Daily Express 'EU boost to house prices' front page 'seriously inaccurate' says IPSO

The Daily Express was today forced to flag up an IPSO adjudication on its front page after an inaccurate splash headline which stated: “EU Exit Boosts Houses Prices.”

The report was published on 22 July 2016, a month after the EU referendum, and it stated “house prices rose by more than 10 per cent last month as Britain voted to leave the EU”.

It stated that figures released by property analysts Hometrack showed that property prices across major cities had risen by 10.2 per cent year-on-year, and the increase was “stronger than the 6.9 per cent year-on-year price rises seen in June 2015”.

Complainant Paul Haigh said that the Hometrack figures did not reflect the period following the referendum but related to the period leading up to it so the story was inaccurate.

He noted that house prices had risen at the same rate in May and June 2016 and said this showed that the Brexit vote actually had no effect on house prices.

The Express accepted an error had been made in the first line of the print article, which stated that house prices had risen by 10 per cent in the “last month”; in fact, the 10 per cent rise related to city homes only and had been an annual rise.

IPSO said: “The Committee did not accept the newspaper’s suggestion that the front-page headline had not referred to the effect of the referendum result on house prices.

“In any event, any ambiguity in the headline was resolved by the first line of the print article, which had, inaccurately, supported the claim with the assertion that house prices had risen by 10 per cent in the ‘last month’. Consequently, the article had given the clear impression that house prices had risen considerably as a result of the vote to leave the EU.

“Save for the last seven days of June 2016, all the house price data referred to in both the print and online articles related to the period leading up to the referendum, and the newspaper had failed to provide any further evidence to support the assertion that house prices had increased as a result of the vote to leave the EU, beyond the significantly inaccurate claim that there had been a 10 per cent rise, post-referendum, in the print article.”

The Express was ordered to publish the critical adjudication page five, flagging it up on the front page.

Adjudication in full

Following the publication of an article in The Daily Express on 22 July 2016, headlined “EU Exit Boosts House Prices”, Paul Haigh complained to the Independent Press Standards Organisation that the Daily Express breached Clause 1 (Accuracy) of the Editors’ Code of Practice.

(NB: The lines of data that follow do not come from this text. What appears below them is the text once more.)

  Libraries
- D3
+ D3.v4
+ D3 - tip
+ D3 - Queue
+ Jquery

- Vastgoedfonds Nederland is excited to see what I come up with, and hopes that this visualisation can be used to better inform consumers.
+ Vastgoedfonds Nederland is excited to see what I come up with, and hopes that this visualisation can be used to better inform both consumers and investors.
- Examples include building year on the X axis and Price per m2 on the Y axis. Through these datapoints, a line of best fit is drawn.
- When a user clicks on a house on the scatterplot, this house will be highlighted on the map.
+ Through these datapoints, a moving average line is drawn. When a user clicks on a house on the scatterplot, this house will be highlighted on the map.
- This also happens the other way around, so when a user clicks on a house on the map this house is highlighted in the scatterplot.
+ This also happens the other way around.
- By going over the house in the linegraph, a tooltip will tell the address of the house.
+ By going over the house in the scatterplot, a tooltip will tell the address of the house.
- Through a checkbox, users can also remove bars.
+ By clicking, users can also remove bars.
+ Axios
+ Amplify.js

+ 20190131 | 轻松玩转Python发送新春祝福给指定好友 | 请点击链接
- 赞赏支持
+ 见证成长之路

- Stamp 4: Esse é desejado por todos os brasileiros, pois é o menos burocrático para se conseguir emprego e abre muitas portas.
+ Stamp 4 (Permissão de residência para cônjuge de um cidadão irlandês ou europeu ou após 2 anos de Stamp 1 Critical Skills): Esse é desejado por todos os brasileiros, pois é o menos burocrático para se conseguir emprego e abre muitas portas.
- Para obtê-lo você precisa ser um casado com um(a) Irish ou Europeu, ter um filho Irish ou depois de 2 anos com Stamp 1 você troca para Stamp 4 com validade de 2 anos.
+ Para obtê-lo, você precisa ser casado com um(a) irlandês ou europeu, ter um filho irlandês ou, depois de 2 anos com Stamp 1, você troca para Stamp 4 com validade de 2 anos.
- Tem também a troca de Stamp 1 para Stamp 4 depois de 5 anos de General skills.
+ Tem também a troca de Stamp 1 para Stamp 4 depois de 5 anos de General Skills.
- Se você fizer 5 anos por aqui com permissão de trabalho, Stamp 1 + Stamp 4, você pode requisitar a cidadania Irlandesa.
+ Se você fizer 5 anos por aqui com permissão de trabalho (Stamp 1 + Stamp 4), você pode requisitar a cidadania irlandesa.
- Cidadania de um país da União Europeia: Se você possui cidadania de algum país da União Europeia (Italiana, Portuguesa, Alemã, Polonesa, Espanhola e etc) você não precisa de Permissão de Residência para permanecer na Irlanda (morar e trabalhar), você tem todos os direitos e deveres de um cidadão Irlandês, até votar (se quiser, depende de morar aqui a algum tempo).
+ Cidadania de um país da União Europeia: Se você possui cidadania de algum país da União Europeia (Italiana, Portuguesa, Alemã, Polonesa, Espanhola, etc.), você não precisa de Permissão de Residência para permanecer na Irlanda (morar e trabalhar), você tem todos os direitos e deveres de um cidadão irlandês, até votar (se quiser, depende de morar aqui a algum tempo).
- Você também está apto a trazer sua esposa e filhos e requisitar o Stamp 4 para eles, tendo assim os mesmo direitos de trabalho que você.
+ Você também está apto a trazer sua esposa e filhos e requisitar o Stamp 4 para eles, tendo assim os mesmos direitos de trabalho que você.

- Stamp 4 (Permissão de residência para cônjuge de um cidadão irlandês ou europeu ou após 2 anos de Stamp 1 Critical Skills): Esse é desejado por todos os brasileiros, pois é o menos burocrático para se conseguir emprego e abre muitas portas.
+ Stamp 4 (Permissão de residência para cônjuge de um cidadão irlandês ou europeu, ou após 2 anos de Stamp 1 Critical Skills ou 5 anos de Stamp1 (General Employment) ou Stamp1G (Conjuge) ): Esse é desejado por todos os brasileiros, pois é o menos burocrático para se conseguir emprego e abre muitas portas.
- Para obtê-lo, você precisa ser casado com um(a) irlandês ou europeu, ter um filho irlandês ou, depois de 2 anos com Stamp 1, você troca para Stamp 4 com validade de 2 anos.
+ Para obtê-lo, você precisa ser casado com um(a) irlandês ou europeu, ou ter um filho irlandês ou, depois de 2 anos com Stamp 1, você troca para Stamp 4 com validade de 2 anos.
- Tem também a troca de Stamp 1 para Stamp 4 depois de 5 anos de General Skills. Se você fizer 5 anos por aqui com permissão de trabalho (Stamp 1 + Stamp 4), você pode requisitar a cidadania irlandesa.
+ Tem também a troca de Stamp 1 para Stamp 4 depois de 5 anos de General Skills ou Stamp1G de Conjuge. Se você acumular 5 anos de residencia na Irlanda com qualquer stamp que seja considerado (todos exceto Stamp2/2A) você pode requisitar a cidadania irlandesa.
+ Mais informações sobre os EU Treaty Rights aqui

The complaint was upheld, and IPSO required the newspaper to publish this adjudication. In addition, as the inaccurate information appeared in the front-page headline, IPSO also required the newspaper to publish a front-page reference to this adjudication.

The front page of the print article reported that “house prices rose by more than 10 per cent last month as Britain voted to leave the EU”. The online article, which was headlined “EU exit boosts house prices: Owners across whole country see big rises after Referendum”, did not state that house prices had risen by 10 per cent “last month”.

The complainant said that the newspaper had inaccurately reported that the vote to leave the European Union had “boosted” house prices. He said that the house price figures relied on by the newspaper did not reflect the period following the referendum but related to the period leading up to it.

The newspaper said that the article had reported that house prices had risen “as” Britain voted to leave the European Union, not as a result of the vote to leave. It accepted, however, that it had inaccurately stated in print that house prices had risen by 10 per cent in the “last month”; in fact, this had been an annual rise. The newspaper argued that the headline was not based on this inaccurate assertion, and should therefore be considered in relation to the corrected text, as well as the rest of the article, which had correctly reported the statistics for the year June 2015 to June 2016.

The Committee considered that both versions of the article had given the clear impression that house prices had risen considerably as a result of the vote to leave the EU. Save for the last seven days of June 2016, all the house price data referred to in the article related to the period leading up to the referendum, and the newspaper had failed to provide any further evidence to support the headline assertion, beyond the significantly inaccurate claim that there had been a 10% rise, post-referendum, in the print article. The newspaper had published seriously inaccurate information; this represented a failure to take care over the accuracy of the article. The complaint under Clause 1 was upheld.

Date complaint received: 18 October 2016
Date complaint concluded: 4 January 2017

Comments

3 thoughts on “Daily Express 'EU boost to house prices' front page 'seriously inaccurate' says IPSO”

  1. How much longer will the Express be allowed to get away with that misleading information about its cover price: NOW 10p (less than the Mail in tiny print).

    Even more mislreading when it has previously screamed NOW 40p (less…….

  2. How long can this rag stay in business? Its obsession with inaccuracy, dodgy weather forecasts, even dodgier Princess Di stories …. you even expect a spin on the previous nights footie results, but Jose got there first with those.